Lula quer a China regulando a internet no Brasil. Isso é um risco à democracia

Lula visita a China, onde a liberdade de expressão morreu de causas naturais: censura e vigilância.


Há viagens que não deixam lembranças — deixam alertas. Luiz Inácio Lula da Silva, ao desembarcar em Pequim para conversar com o governo chinês e estreitar ainda mais as relações e os investimentos com o Brasil — e isso, aliás, foi motivo de inúmeros comentários na mídia — também incluiu na pauta a discussão sobre a regulamentação da internet. O governo chinês comprometeu-se a enviar alguém de sua confiança ao Brasil para tratar especificamente da regulamentação do TikTok.

Este colunista, que se mantém isento de qualquer lado ideológico/político, precisa, por vezes, pensar muito antes de se sentar para escrever — e, mais ainda, sobre como escrever — em um Brasil que, por momentos, parece ter saído diretamente de um episódio da série Black Mirror.

É razoável pedir conselhos à China sobre liberdade digital? Não seria como buscar dicas de jardinagem com quem cimentou o quintal?

Todo mundo sabe — sim, todo mundo — que a China vive sob uma ditadura, onde os meios de comunicação são rigidamente controlados pelo Estado e a população tem sua liberdade ceifada em praticamente todos os aspectos. A internet chinesa, essa mesma que nos inspira agora a discutir regulamentação, é um jardim murado, cercado por algoritmos de vigilância, censura em tempo real e silenciamento sistemático de dissidentes.

Escrevendo este parágrafo, não há como não recordar o livro 1984, de George Orwell. Pequim é campeã mundial em controle do discurso. Seus cidadãos vivem sob o olhar permanente do Estado. Publicações contra o governo são deletadas em segundos — sim, caro leitor, segundos. Jornalistas são perseguidos, influenciadores desaparecem (alguém aí conhece um chinês famoso por criticar abertamente o regime?) e, na China, liberdade de expressão não é um direito — é um risco.

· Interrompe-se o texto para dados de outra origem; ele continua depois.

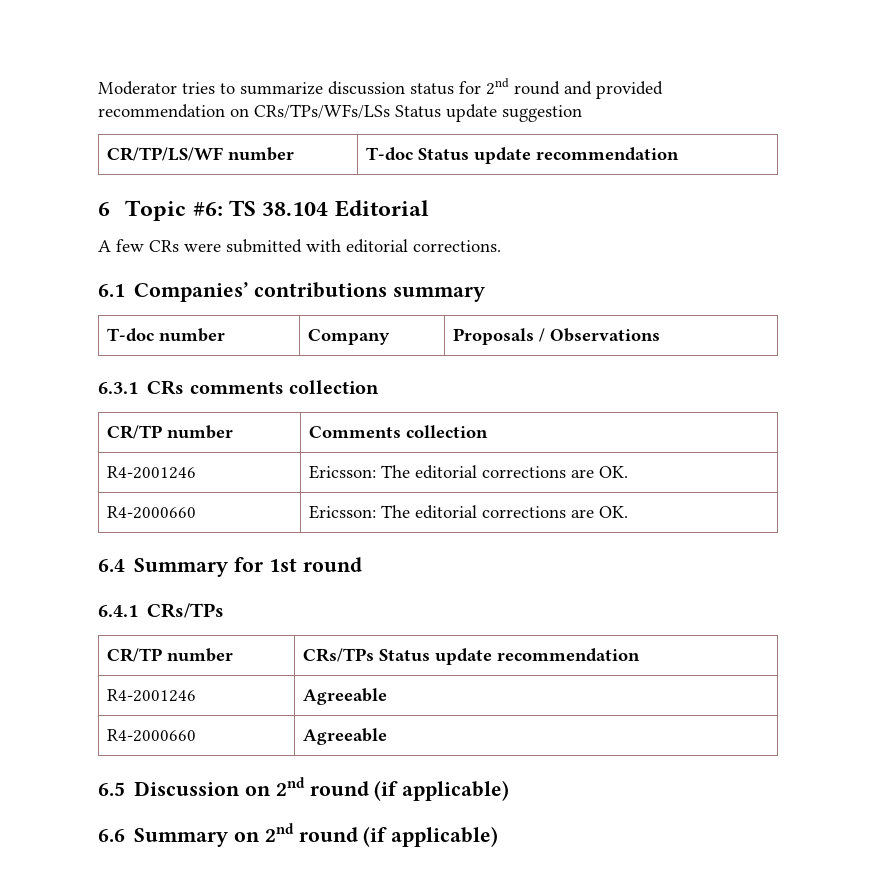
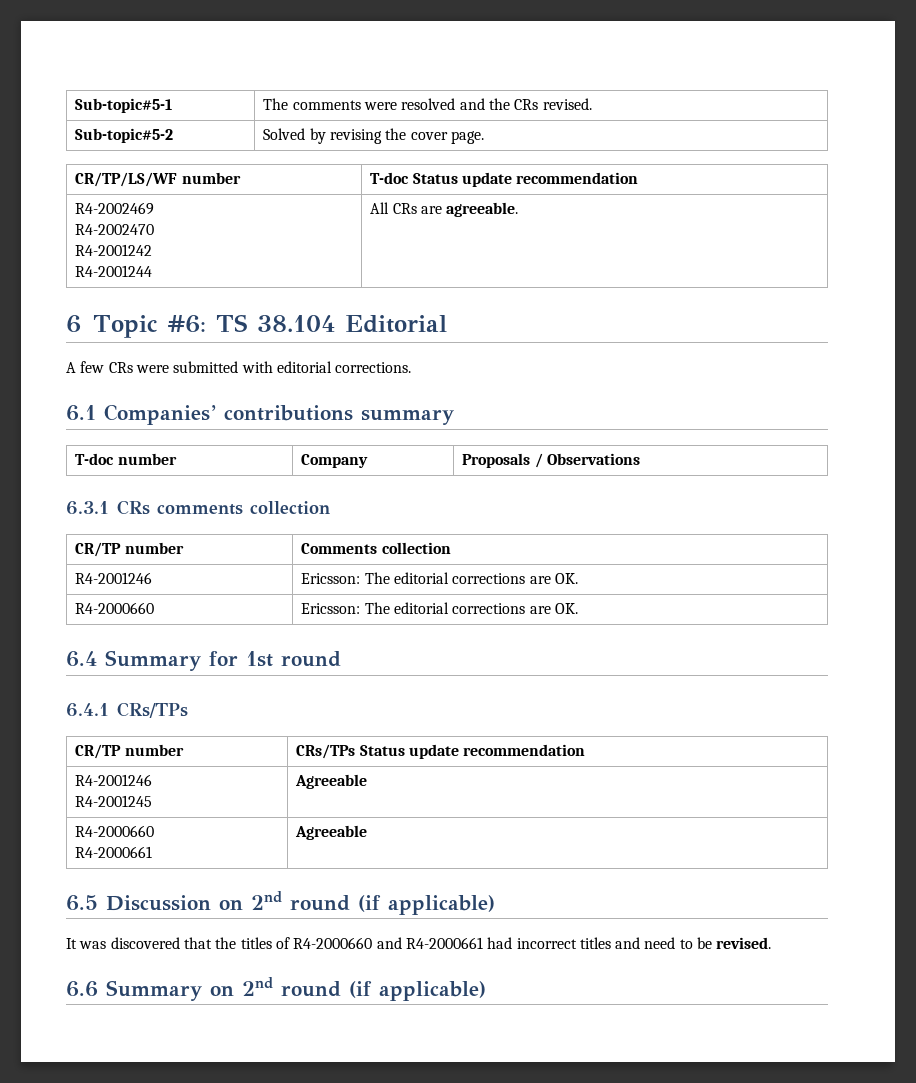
- Moderator tries to summarize discussion status for 2nd round and provided recommendation on CRs/TPs/WFs/LSs Status update suggestion
+ Sub-topic#5-1 | The comments were resolved and the CRs revised.
+ Sub-topic#5-2 | Solved by revising the cover page.
+ R4-2002469
+ R4-2002470
+ R4-2001242
+ R4-2001244 | All CRs are agreeable.
  CR/TP number | CRs/TPs Status update recommendation
- R4-2001246 | Agreeable
- R4-2000660 | Agreeable
+ R4-2001246
+ R4-2001245 | Agreeable
+ R4-2000660
+ R4-2000661 | Agreeable
+ It was discovered that the titles of R4-2000660 and R4-2000661 had incorrect titles and need to be revised.

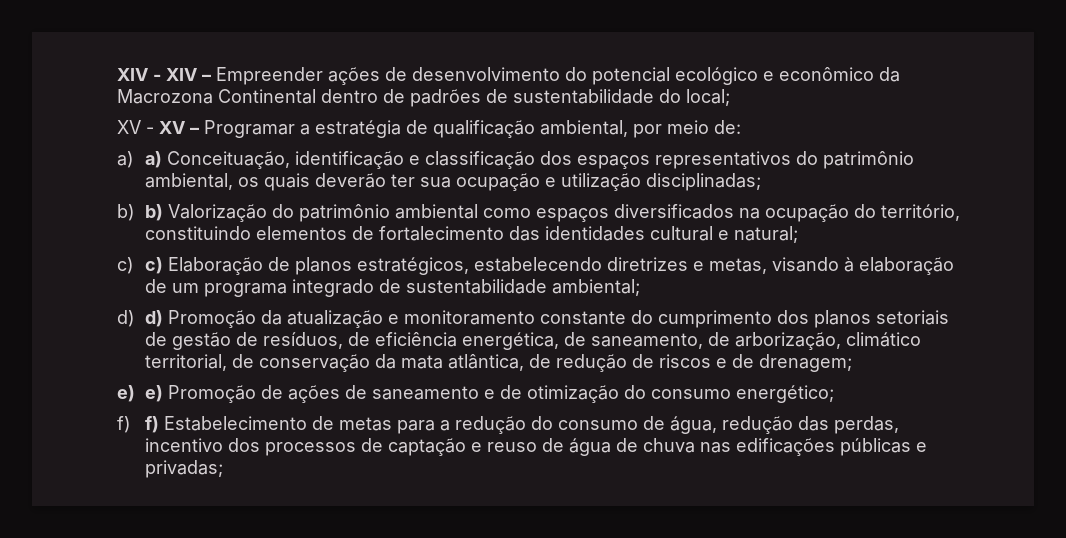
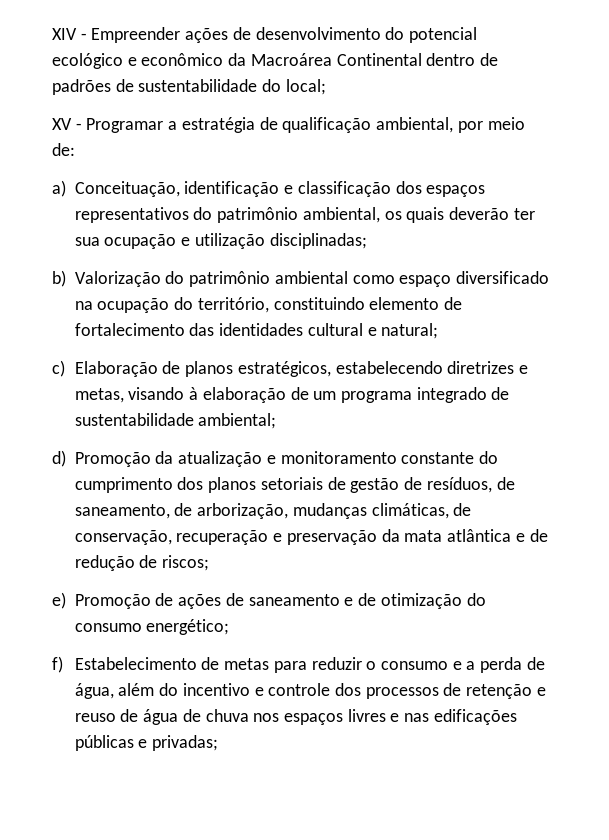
- XIV - XIV – Empreender ações de desenvolvimento do potencial ecológico e econômico da Macrozona Continental dentro de padrões de sustentabilidade do local;
+ XIV - Empreender ações de desenvolvimento do potencial ecológico e econômico da Macroárea Continental dentro de padrões de sustentabilidade do local;
- XV - XV – Programar a estratégia de qualificação ambiental, por meio de:
+ XV - Programar a estratégia de qualificação ambiental, por meio de:
- a) a) Conceituação, identificação e classificação dos espaços representativos do patrimônio ambiental, os quais deverão ter sua ocupação e utilização disciplinadas;
+ a) Conceituação, identificação e classificação dos espaços representativos do patrimônio ambiental, os quais deverão ter sua ocupação e utilização disciplinadas;
- b) b) Valorização do patrimônio ambiental como espaços diversificados na ocupação do território, constituindo elementos de fortalecimento das identidades cultural e natural;
+ b) Valorização do patrimônio ambiental como espaço diversificado na ocupação do território, constituindo elemento de fortalecimento das identidades cultural e natural;
- c) c) Elaboração de planos estratégicos, estabelecendo diretrizes e metas, visando à elaboração de um programa integrado de sustentabilidade ambiental;
+ c) Elaboração de planos estratégicos, estabelecendo diretrizes e metas, visando à elaboração de um programa integrado de sustentabilidade ambiental;
- d) d) Promoção da atualização e monitoramento constante do cumprimento dos planos setoriais de gestão de resíduos, de eficiência energética, de saneamento, de arborização, climático territorial, de conservação da mata atlântica, de redução de riscos e de drenagem;
- e) e) Promoção de ações de saneamento e de otimização do consumo energético;
+ d) Promoção da atualização e monitoramento constante do cumprimento dos planos setoriais de gestão de resíduos, de saneamento, de arborização, mudanças climáticas, de conservação, recuperação e preservação da mata atlântica e de redução de riscos;
+ e) Promoção de ações de saneamento e de otimização do consumo energético;
- f) f) Estabelecimento de metas para a redução do consumo de água, redução das perdas, incentivo dos processos de captação e reuso de água de chuva nas edificações públicas e privadas;
+ f) Estabelecimento de metas para reduzir o consumo e a perda de água, além do incentivo e controle dos processos de retenção e reuso de água de chuva nos espaços livres e nas edificações públicas e privadas;

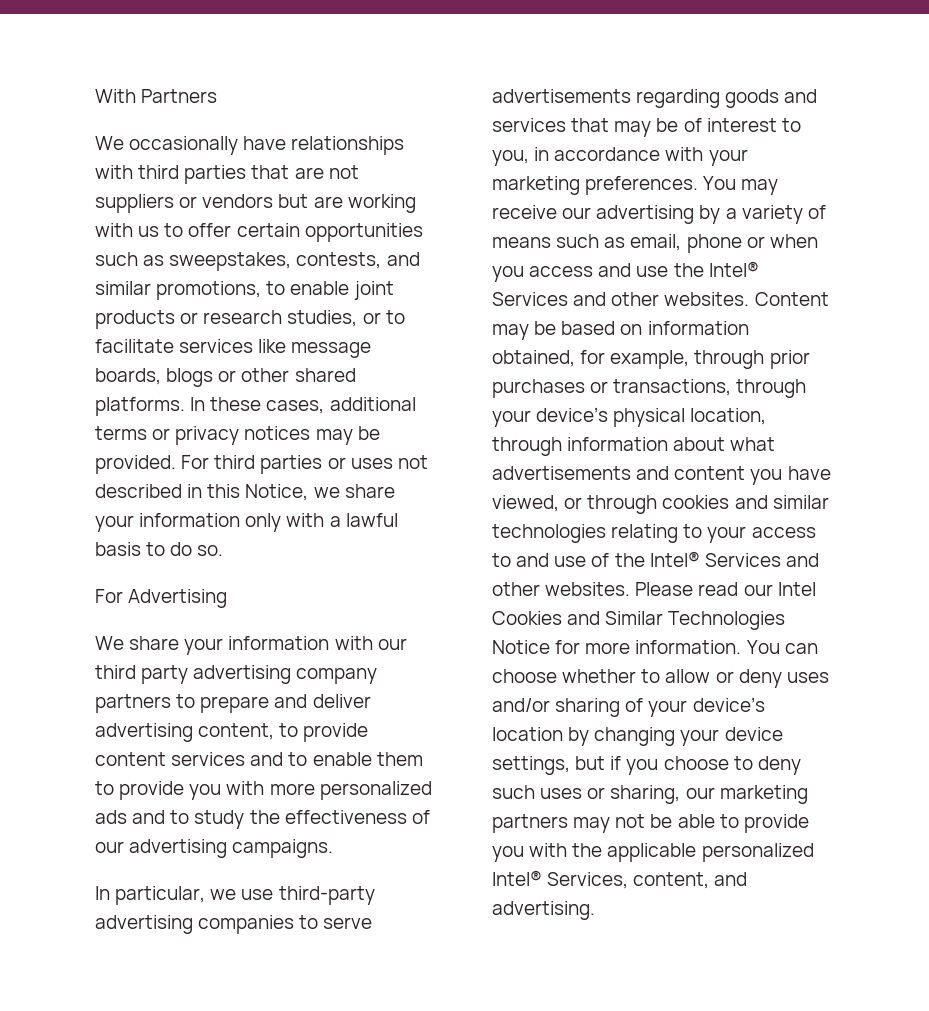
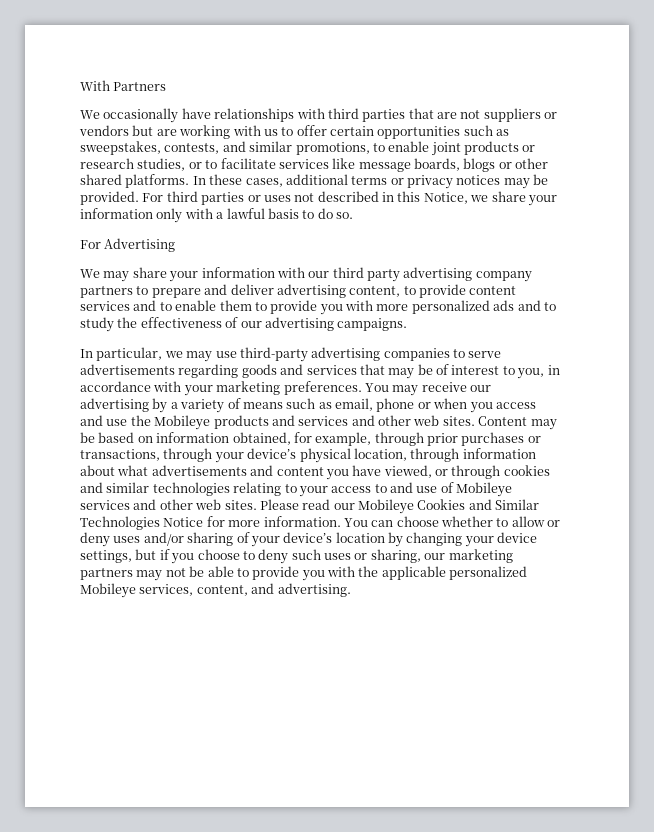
- We share your information with our third party advertising company partners to prepare and deliver advertising content, to provide content services and to enable them to provide you with more personalized ads and to study the effectiveness of our advertising campaigns.
+ We may share your information with our third party advertising company partners to prepare and deliver advertising content, to provide content services and to enable them to provide you with more personalized ads and to study the effectiveness of our advertising campaigns.
- In particular, we use third-party advertising companies to serve advertisements regarding goods and services that may be of interest to you, in accordance with your marketing preferences.
+ In particular, we may use third-party advertising companies to serve advertisements regarding goods and services that may be of interest to you, in accordance with your marketing preferences.
- You may receive our advertising by a variety of means such as email, phone or when you access and use the Intel® Services and other websites.
+ You may receive our advertising by a variety of means such as email, phone or when you access and use the Mobileye products and services and other web sites.
- Content may be based on information obtained, for example, through prior purchases or transactions, through your device’s physical location, through information about what advertisements and content you have viewed, or through cookies and similar technologies relating to your access to and use of the Intel® Services and other websites.
+ Content may be based on information obtained, for example, through prior purchases or transactions, through your device’s physical location, through information about what advertisements and content you have viewed, or through cookies and similar technologies relating to your access to and use of Mobileye services and other web sites.
- Please read our Intel Cookies and Similar Technologies Notice for more information.
+ Please read our Mobileye Cookies and Similar Technologies Notice for more information.
- You can choose whether to allow or deny uses and/or sharing of your device’s location by changing your device settings, but if you choose to deny such uses or sharing, our marketing partners may not be able to provide you with the applicable personalized Intel® Services, content, and advertising.
+ You can choose whether to allow or deny uses and/or sharing of your device’s location by changing your device settings, but if you choose to deny such uses or sharing, our marketing partners may not be able to provide you with the applicable personalized Mobileye services, content, and advertising.

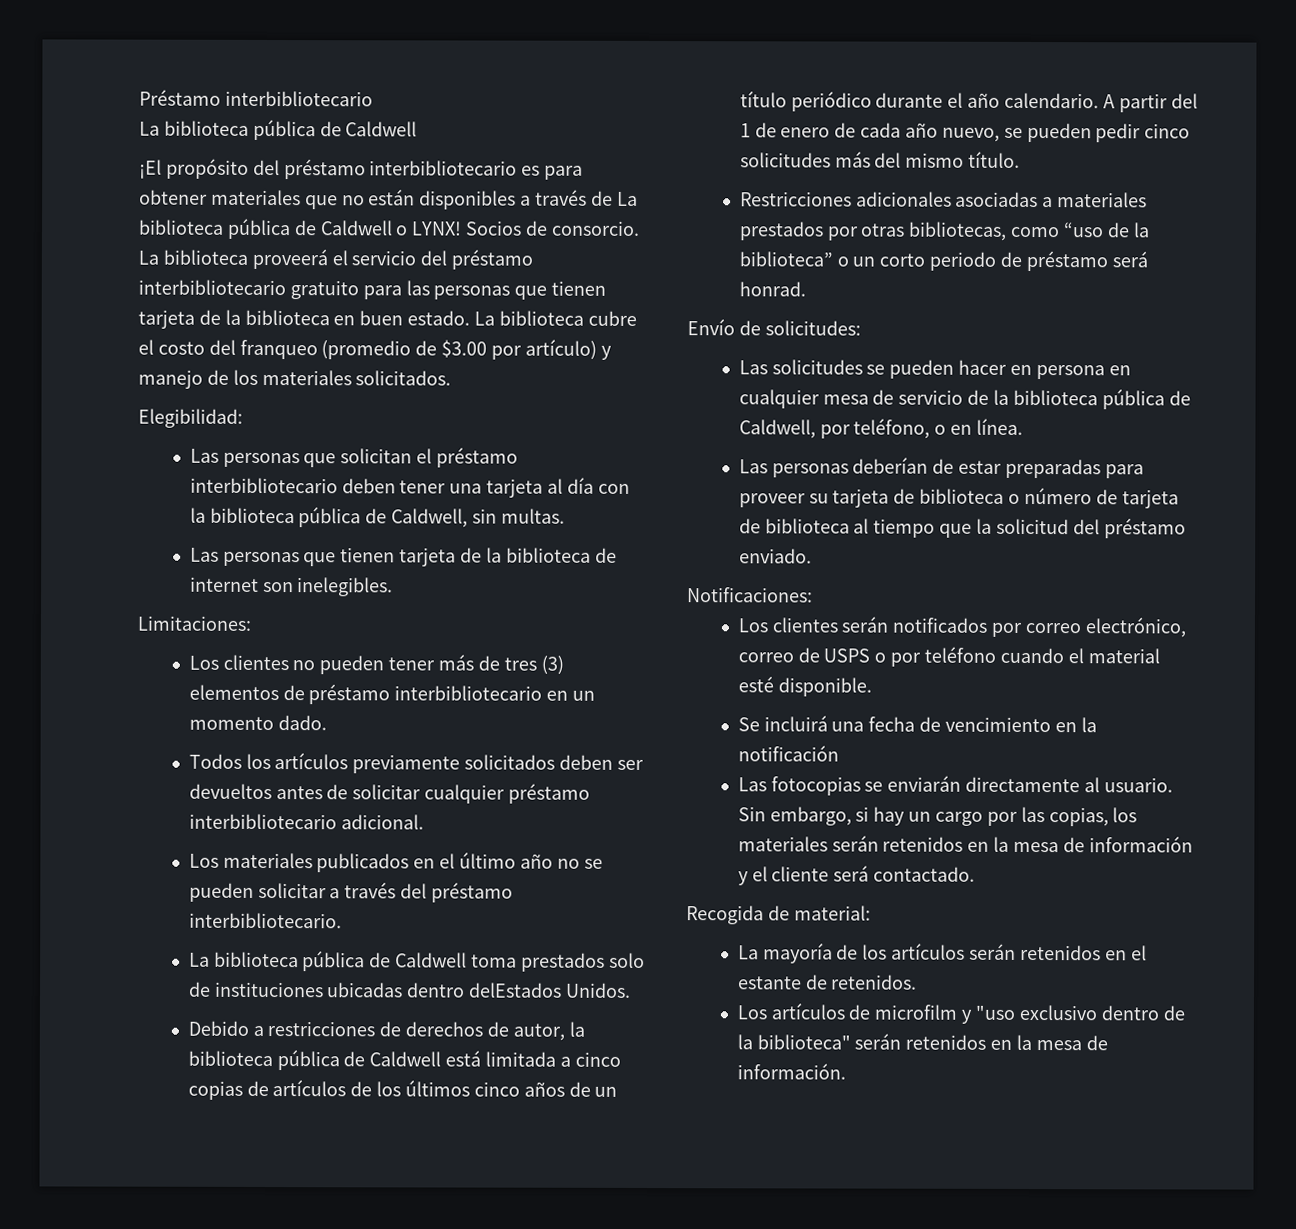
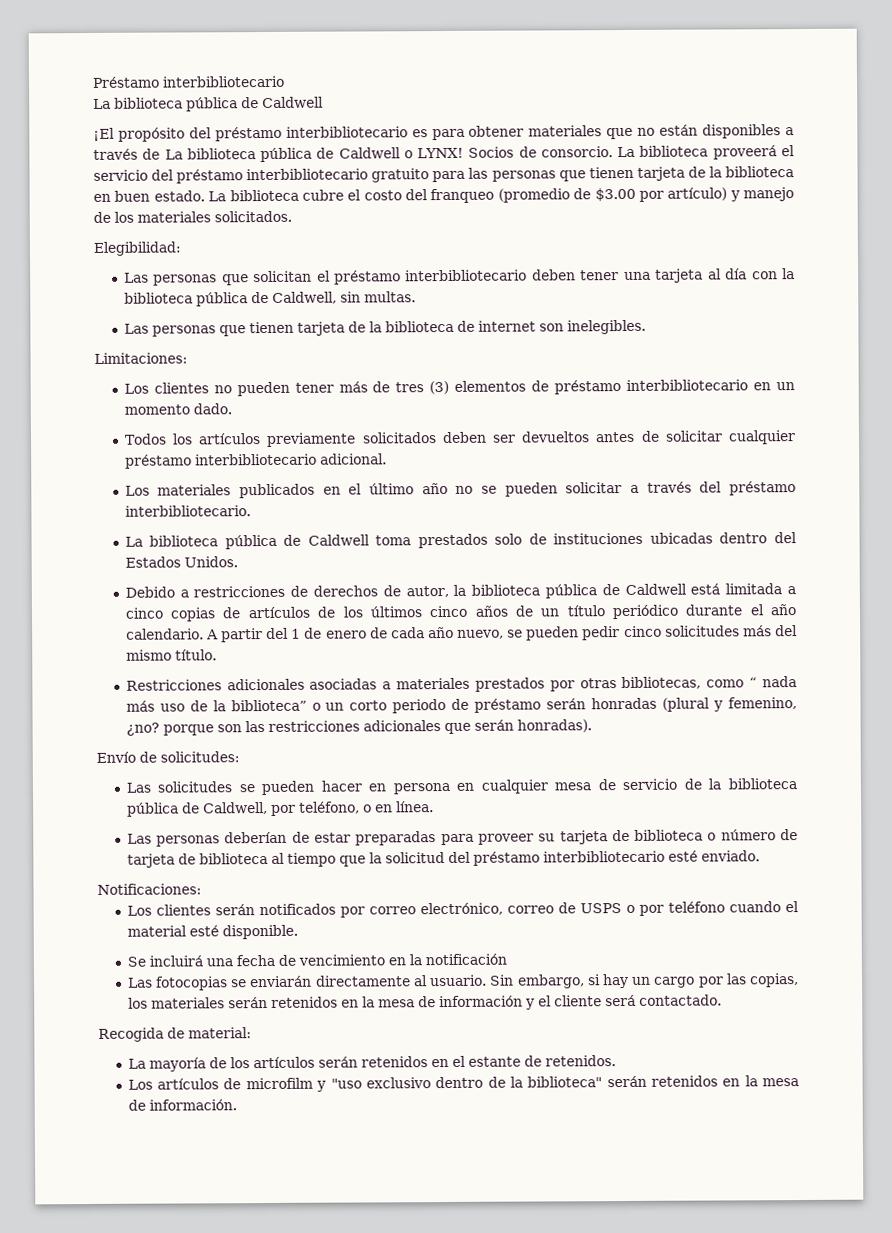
- La biblioteca pública de Caldwell toma prestados solo de instituciones ubicadas dentro delEstados Unidos.
+ La biblioteca pública de Caldwell toma prestados solo de instituciones ubicadas dentro del Estados Unidos.
- Restricciones adicionales asociadas a materiales prestados por otras bibliotecas, como “uso de la biblioteca” o un corto periodo de préstamo será honrad.
+ Restricciones adicionales asociadas a materiales prestados por otras bibliotecas, como “ nada más uso de la biblioteca” o un corto periodo de préstamo serán honradas (plural y femenino, ¿no? porque son las restricciones adicionales que serán honradas).
- Las personas deberían de estar preparadas para proveer su tarjeta de biblioteca o número de tarjeta de biblioteca al tiempo que la solicitud del préstamo enviado.
+ Las personas deberían de estar preparadas para proveer su tarjeta de biblioteca o número de tarjeta de biblioteca al tiempo que la solicitud del préstamo interbibliotecario esté enviado.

Lula não teria outras pessoas para consultar sobre o tema? Será que os chineses são mesmo os mais qualificados para traçar um modelo de regulamentação para o Brasil?

Regulamentar, regular, organizar — tudo isso é legítimo em qualquer democracia. Mas inspirar-se em regimes que perseguem tudo e todos, que transformam o TikTok em ferramenta de propaganda estatal e prendem quem ousa esbravejar a palavra “liberdade” é, no mínimo, preocupante.

Não se pode negar que o mundo digital está infestado de fake news — isso é fato. Elas proliferam como chantilly batido: crescem, espumam e se espalham. Combater esse fenômeno é necessário — e creio que o caro leitor concorda. Mas, e aqui me vêm mais interrogações: o que se busca em Pequim? O que se espera desse “homem de confiança” que virá ao Brasil? Ele ensinará um tutorial de censura? Um código-fonte da opressão digital?

A viagem de Lula à China, portanto, deixa uma pergunta incômoda no ar: o que exatamente se pretende importar da experiência chinesa? Copiar-se-ia um sistema que não distingue moderação de repressão? A admiração pela eficiência não pode servir de atalho para flertar com o autoritarismo.

A democracia, com todas as suas falhas, exige debate, ruído e até exagero. Não há regulação saudável onde há medo de falar. E não se inspira liberdade onde a liberdade não existe.

Desejemos, pois, que essa visita tenha sido apenas um equívoco diplomático — e não um rascunho de intenções futuras. Porque, quando o Estado começa a escolher o que se pode ou não dizer, a linha entre proteção e opressão torna-se perigosamente tênue. E, ao cruzá-la, não haverá mesóclise nem discurso que apague o dano.

Por fim, peço escusas pelo excesso de interrogações — quem sabe, em breve, eu retorne ao tema com pontos de exclamação.